From the material below, set down exactly the lines that run from the one containing "font-weight: bold ->" to the one containing "text: Light ->", minus the pictures.

* _SOURCE MATERIAL_:

──────────

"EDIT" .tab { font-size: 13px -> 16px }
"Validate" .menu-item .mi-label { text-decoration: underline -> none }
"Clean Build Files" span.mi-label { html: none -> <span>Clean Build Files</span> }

──────────

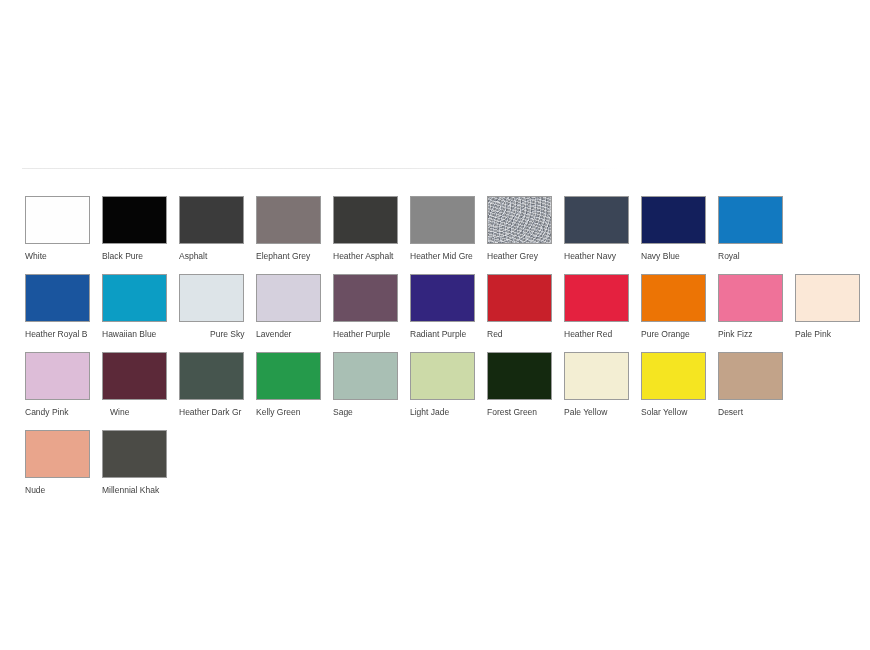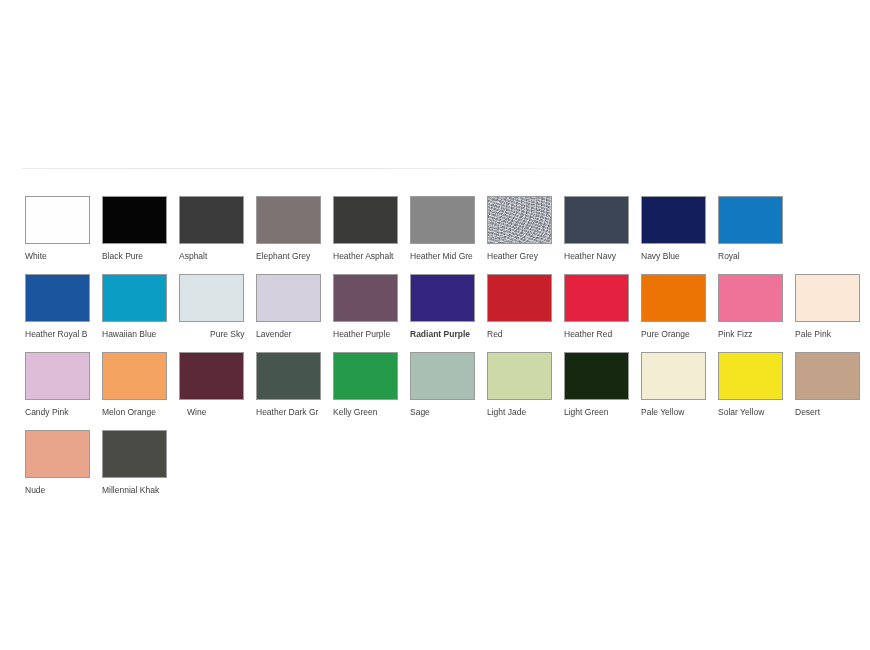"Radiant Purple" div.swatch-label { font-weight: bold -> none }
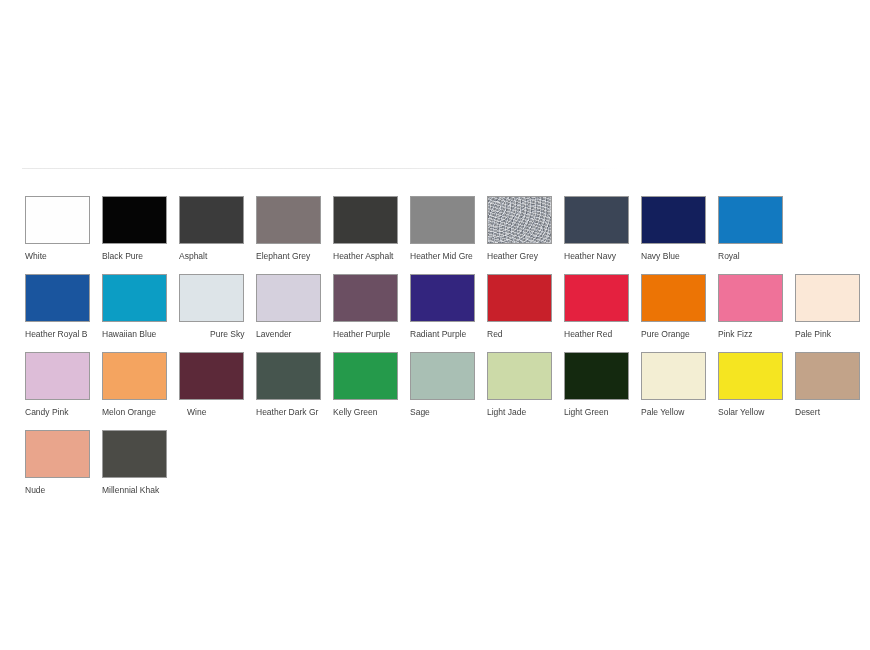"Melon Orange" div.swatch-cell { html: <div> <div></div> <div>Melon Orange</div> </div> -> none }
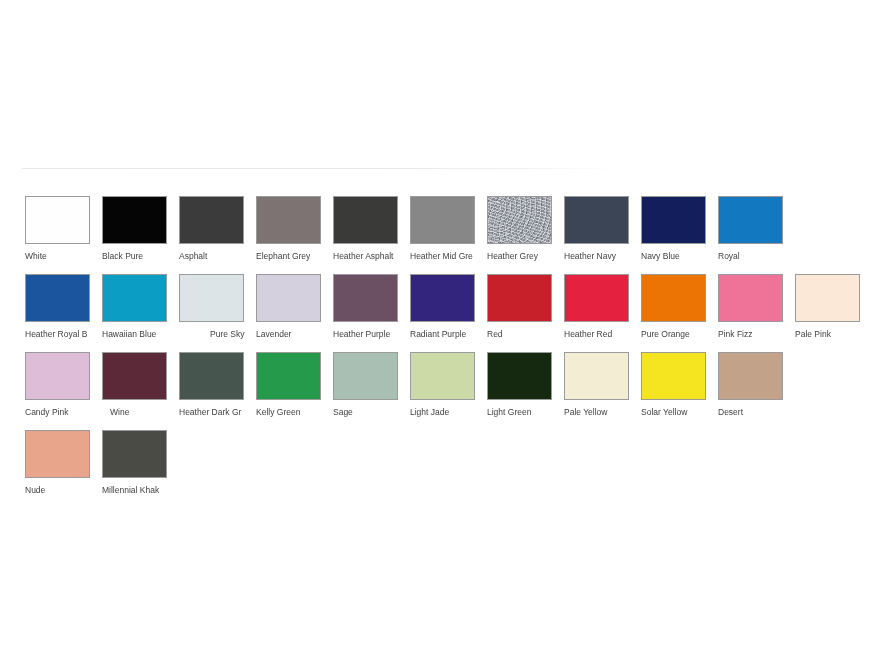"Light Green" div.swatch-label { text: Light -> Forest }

──────────

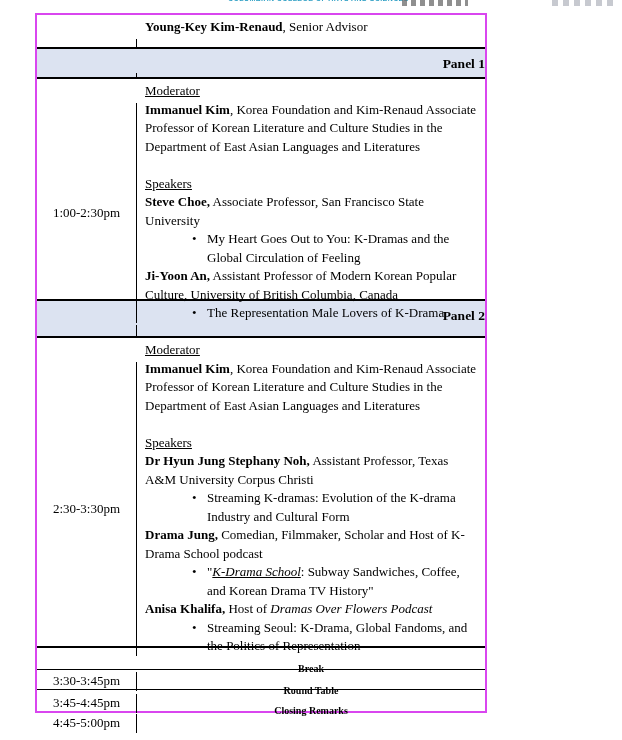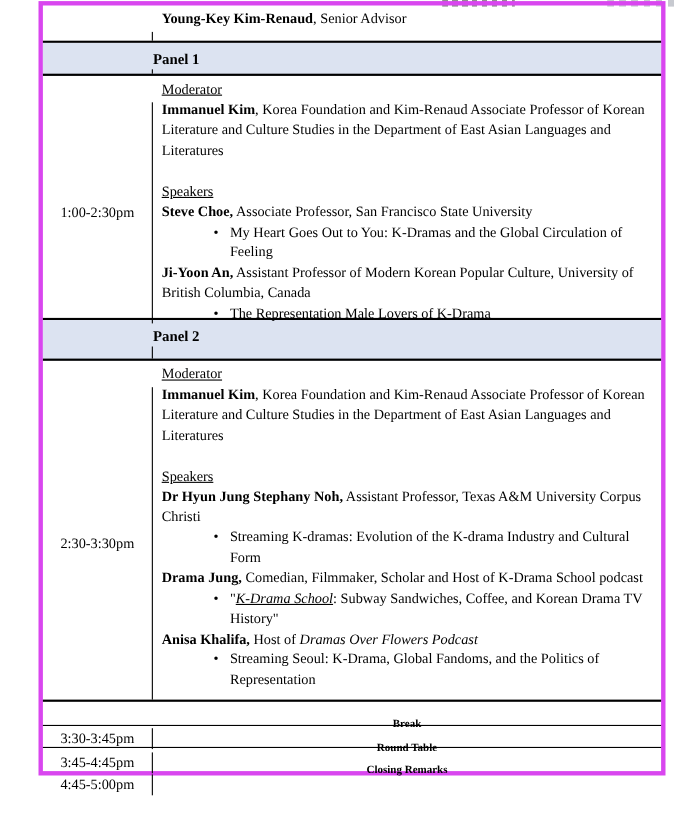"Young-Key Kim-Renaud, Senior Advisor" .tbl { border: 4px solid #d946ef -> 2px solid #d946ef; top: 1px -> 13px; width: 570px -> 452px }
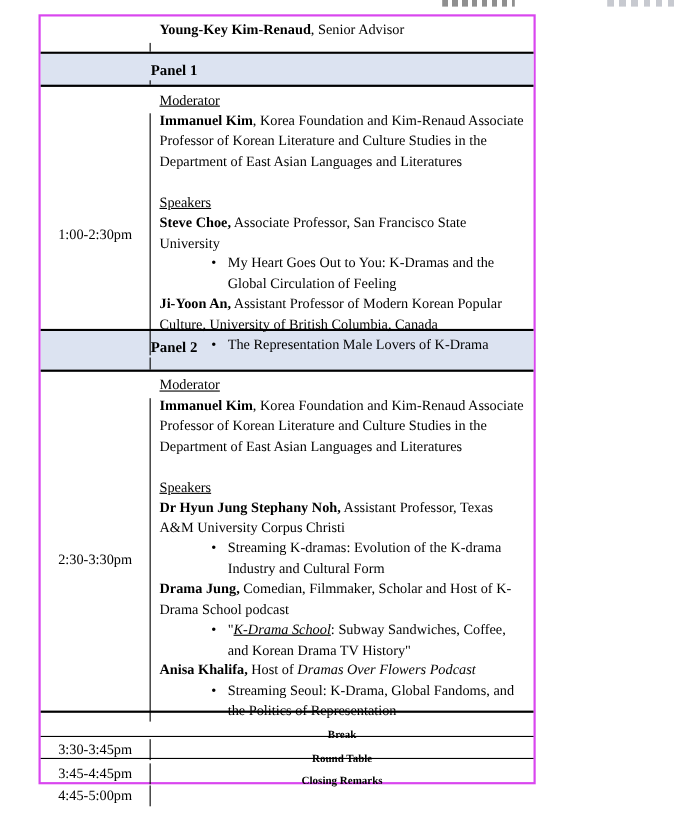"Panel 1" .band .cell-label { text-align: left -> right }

──────────

* _EXPECTED ANSWER_:
"Radiant Purple" div.swatch-label { font-weight: bold -> none }
"Melon Orange" div.swatch-cell { html: <div> <div></div> <div>Melon Orange</div> </div> -> none }
"Light Green" div.swatch-label { text: Light -> Forest }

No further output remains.